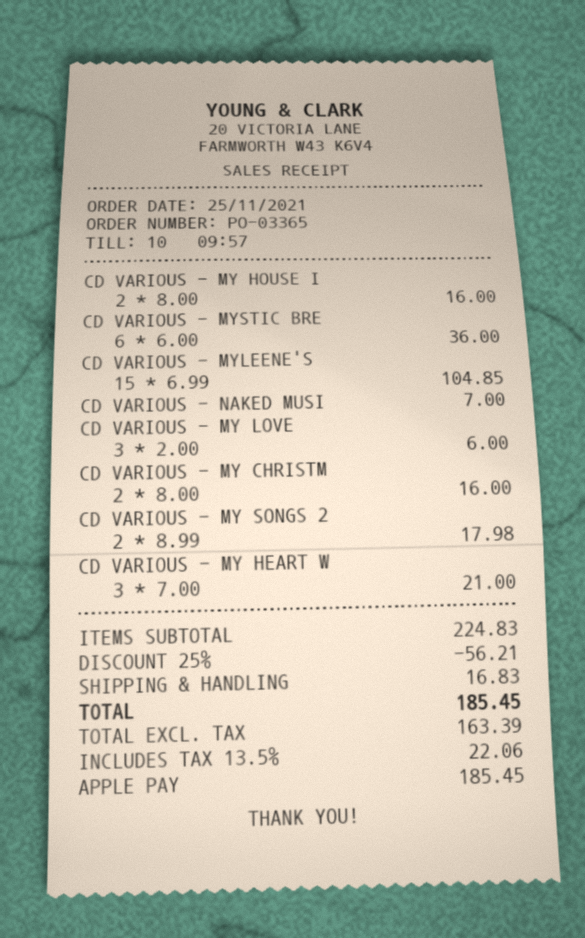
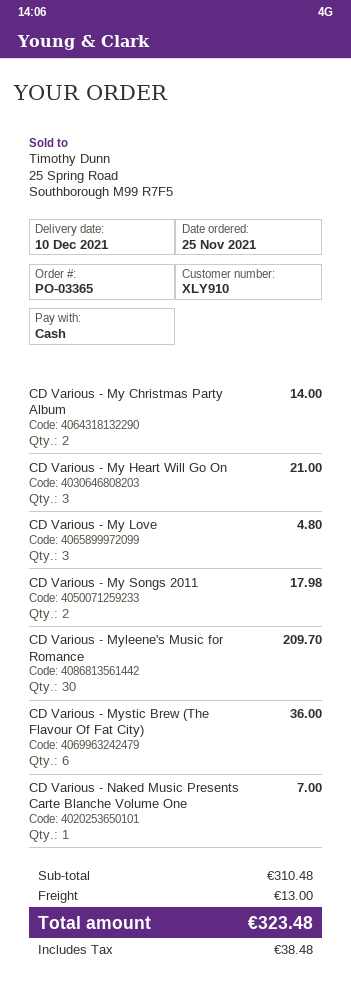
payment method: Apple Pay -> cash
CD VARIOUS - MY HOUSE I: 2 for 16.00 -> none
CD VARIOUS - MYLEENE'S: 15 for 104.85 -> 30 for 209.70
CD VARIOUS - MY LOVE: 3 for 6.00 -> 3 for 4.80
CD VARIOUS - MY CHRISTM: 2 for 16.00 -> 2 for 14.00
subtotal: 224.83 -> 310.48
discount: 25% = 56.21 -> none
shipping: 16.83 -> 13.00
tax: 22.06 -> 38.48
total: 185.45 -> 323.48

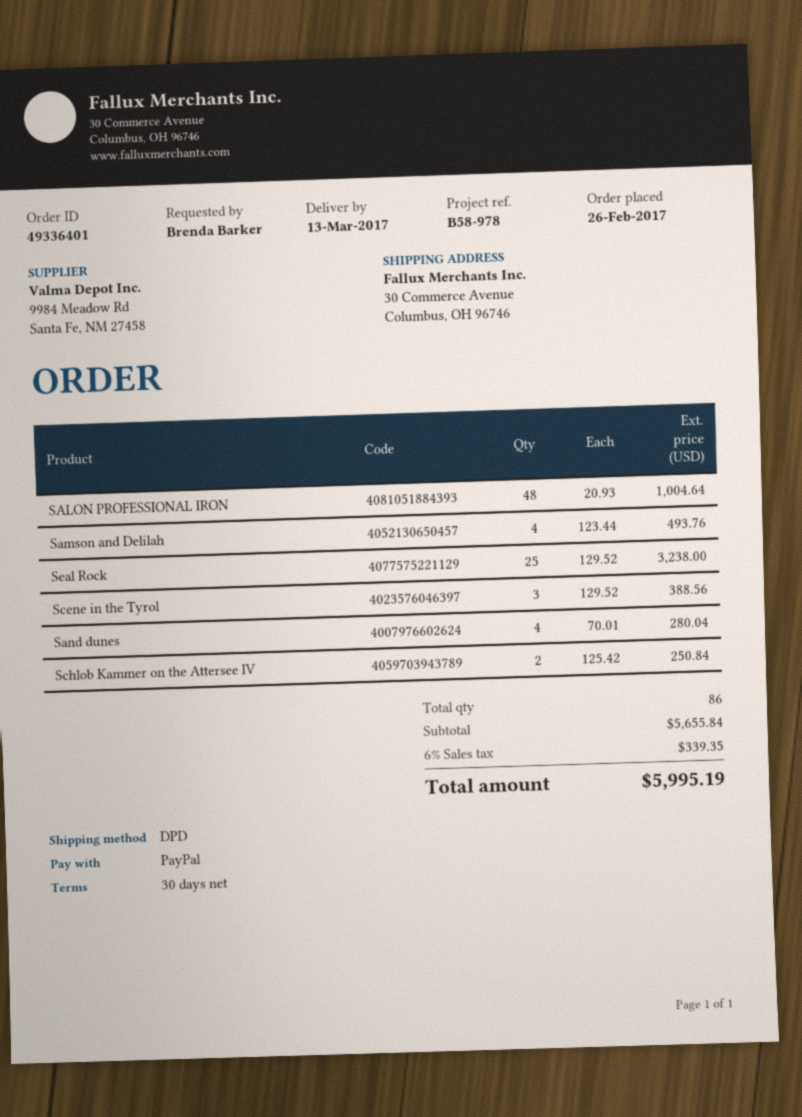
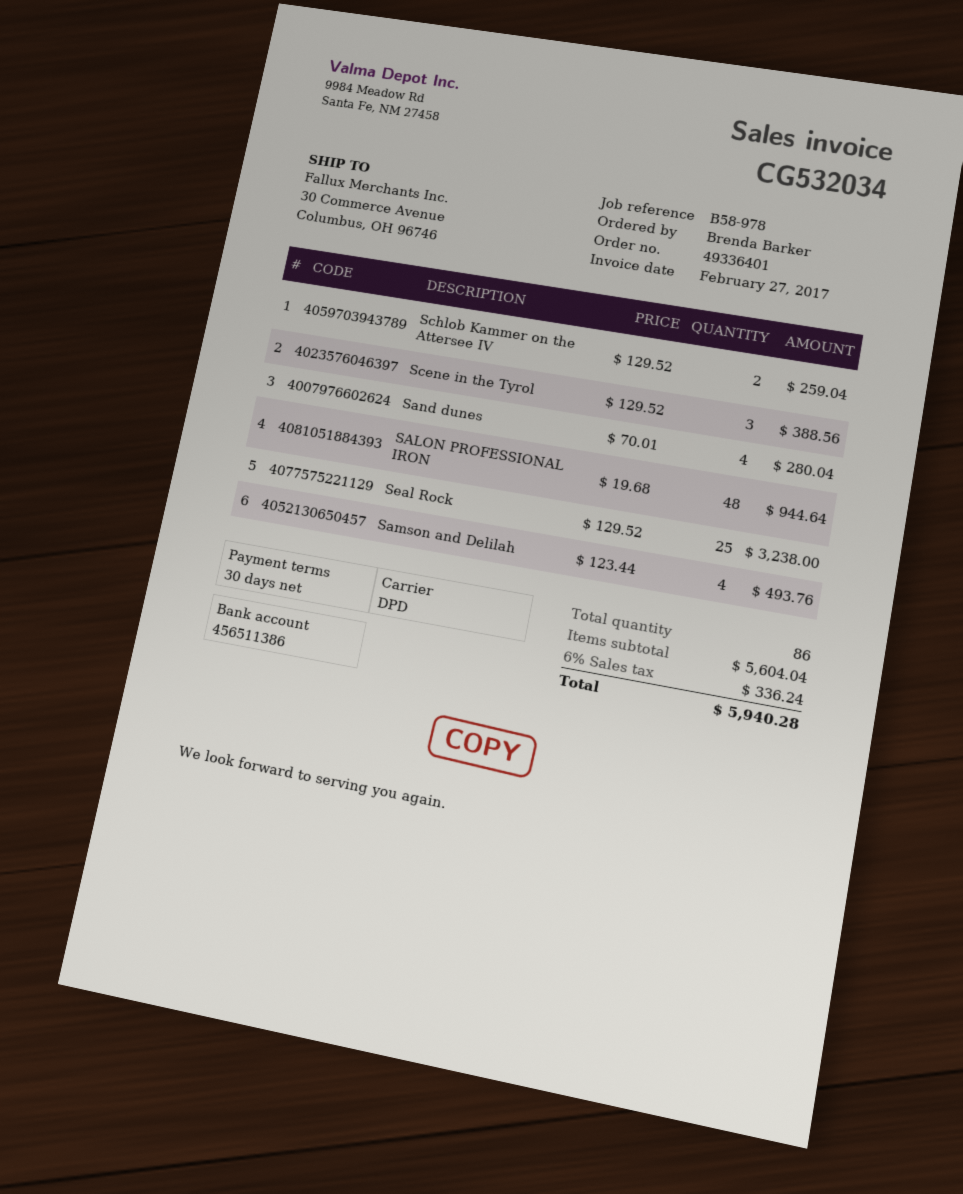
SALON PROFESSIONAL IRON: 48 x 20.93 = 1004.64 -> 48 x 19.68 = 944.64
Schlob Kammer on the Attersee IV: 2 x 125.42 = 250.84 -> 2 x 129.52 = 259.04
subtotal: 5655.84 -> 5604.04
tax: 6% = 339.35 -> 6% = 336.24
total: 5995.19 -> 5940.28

────────────────────

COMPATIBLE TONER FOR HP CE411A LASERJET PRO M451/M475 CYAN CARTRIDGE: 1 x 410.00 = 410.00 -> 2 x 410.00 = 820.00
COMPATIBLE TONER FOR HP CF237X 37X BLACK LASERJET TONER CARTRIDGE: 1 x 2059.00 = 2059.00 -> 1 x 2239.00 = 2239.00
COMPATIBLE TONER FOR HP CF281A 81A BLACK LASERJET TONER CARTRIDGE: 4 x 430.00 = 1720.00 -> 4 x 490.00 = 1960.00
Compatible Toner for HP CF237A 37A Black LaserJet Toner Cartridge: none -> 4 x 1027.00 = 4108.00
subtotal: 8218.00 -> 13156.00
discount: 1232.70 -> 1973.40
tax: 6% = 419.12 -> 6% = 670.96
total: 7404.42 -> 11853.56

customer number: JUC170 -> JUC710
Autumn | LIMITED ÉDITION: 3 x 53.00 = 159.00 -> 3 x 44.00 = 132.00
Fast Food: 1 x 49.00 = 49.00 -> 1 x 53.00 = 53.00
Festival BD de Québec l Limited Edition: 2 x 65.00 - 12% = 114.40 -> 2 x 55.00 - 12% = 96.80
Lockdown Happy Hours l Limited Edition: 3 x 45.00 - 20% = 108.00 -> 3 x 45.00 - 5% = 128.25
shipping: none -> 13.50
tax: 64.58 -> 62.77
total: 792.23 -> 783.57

────────────────────

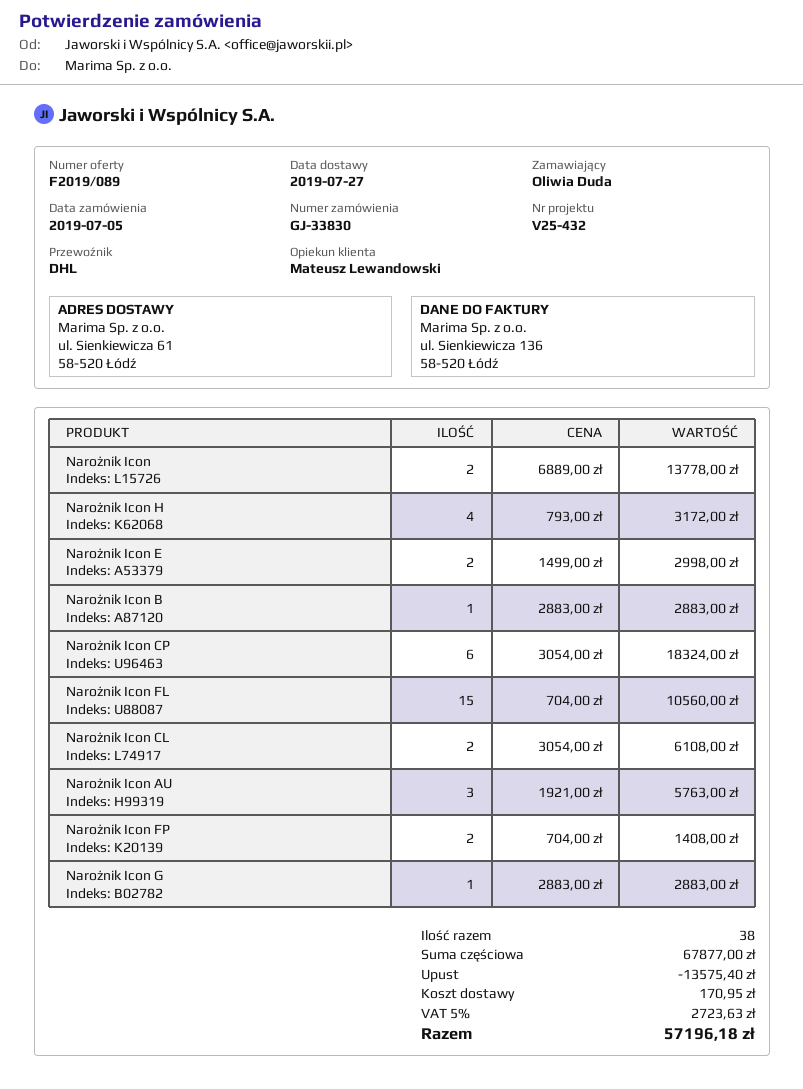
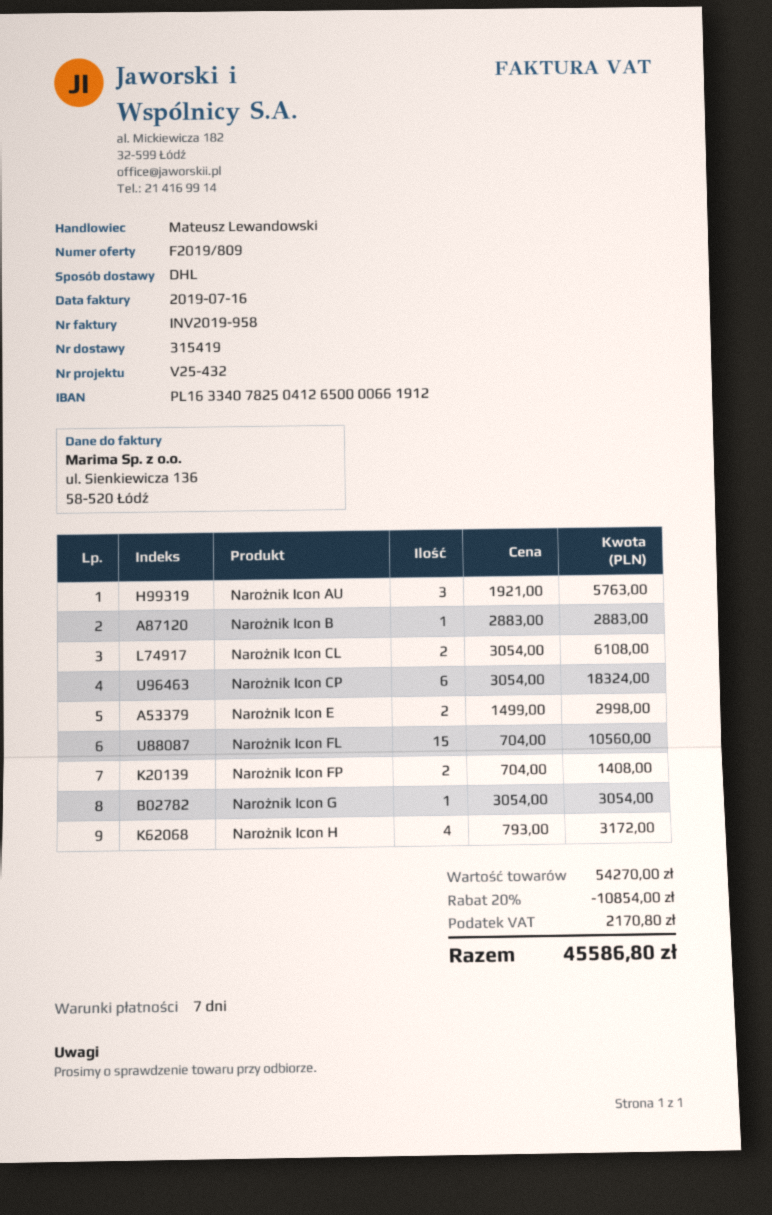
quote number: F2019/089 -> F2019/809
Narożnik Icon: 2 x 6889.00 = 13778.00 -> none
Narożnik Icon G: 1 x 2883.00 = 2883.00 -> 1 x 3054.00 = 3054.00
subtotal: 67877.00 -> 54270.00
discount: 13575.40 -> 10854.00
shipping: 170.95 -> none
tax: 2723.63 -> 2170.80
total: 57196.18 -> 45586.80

────────────────────

TASK DESCRIPTION:
Everything from the line with "subtotal: 224.83 -> 310.48" through the line with "total: 5995.19 -> 5940.28" in the material above should be transcribed exactly, except the pictures.

RESULT OF THIS EXERCISE:
subtotal: 224.83 -> 310.48
discount: 25% = 56.21 -> none
shipping: 16.83 -> 13.00
tax: 22.06 -> 38.48
total: 185.45 -> 323.48

SALON PROFESSIONAL IRON: 48 x 20.93 = 1004.64 -> 48 x 19.68 = 944.64
Schlob Kammer on the Attersee IV: 2 x 125.42 = 250.84 -> 2 x 129.52 = 259.04
subtotal: 5655.84 -> 5604.04
tax: 6% = 339.35 -> 6% = 336.24
total: 5995.19 -> 5940.28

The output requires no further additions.